======== Provided records
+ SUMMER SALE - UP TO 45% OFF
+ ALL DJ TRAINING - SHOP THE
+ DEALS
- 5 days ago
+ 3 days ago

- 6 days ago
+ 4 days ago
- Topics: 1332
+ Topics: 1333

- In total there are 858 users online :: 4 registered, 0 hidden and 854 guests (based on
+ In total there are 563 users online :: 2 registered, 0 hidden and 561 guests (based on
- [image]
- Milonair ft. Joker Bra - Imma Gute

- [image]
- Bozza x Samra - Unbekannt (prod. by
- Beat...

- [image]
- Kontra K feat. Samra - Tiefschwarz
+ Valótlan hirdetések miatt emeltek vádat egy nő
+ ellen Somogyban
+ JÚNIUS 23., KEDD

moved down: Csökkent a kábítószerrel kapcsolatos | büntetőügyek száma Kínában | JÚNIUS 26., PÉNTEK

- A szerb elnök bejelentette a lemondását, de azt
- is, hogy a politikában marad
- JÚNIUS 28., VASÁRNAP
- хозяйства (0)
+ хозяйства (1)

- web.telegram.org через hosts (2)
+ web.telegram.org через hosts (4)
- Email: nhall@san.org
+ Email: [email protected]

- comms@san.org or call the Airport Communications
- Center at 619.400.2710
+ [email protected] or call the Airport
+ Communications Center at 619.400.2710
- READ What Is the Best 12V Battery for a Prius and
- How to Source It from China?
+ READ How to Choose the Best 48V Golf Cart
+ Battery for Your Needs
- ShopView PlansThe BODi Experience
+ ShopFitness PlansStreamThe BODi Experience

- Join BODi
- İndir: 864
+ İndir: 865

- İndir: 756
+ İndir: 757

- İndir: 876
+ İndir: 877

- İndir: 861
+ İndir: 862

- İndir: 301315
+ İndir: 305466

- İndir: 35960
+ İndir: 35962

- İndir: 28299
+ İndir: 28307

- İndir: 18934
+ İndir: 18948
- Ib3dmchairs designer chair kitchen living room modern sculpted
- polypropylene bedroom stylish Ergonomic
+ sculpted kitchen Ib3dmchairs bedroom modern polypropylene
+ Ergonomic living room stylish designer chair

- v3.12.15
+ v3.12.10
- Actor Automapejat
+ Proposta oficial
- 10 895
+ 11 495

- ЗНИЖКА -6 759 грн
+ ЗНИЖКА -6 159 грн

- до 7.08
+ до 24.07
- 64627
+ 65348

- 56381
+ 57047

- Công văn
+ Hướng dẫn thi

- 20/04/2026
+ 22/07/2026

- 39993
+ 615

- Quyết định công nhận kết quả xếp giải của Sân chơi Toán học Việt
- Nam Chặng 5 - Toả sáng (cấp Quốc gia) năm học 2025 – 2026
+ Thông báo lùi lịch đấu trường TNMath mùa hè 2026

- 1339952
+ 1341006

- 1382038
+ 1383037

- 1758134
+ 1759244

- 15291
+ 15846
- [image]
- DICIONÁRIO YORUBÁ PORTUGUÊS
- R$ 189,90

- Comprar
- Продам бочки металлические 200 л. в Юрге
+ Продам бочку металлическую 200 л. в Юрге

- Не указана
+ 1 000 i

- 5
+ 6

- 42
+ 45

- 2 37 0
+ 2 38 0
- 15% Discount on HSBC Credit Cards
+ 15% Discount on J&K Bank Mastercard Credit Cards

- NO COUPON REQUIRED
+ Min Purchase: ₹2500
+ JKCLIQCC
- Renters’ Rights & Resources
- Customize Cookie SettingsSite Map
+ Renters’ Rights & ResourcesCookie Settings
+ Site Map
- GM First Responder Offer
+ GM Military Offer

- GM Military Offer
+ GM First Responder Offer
================
Your assignment: For each line in the records that contains the word "modern", make a copy.

Reply to the task:
- Ib3dmchairs designer chair kitchen living room modern sculpted
+ sculpted kitchen Ib3dmchairs bedroom modern polypropylene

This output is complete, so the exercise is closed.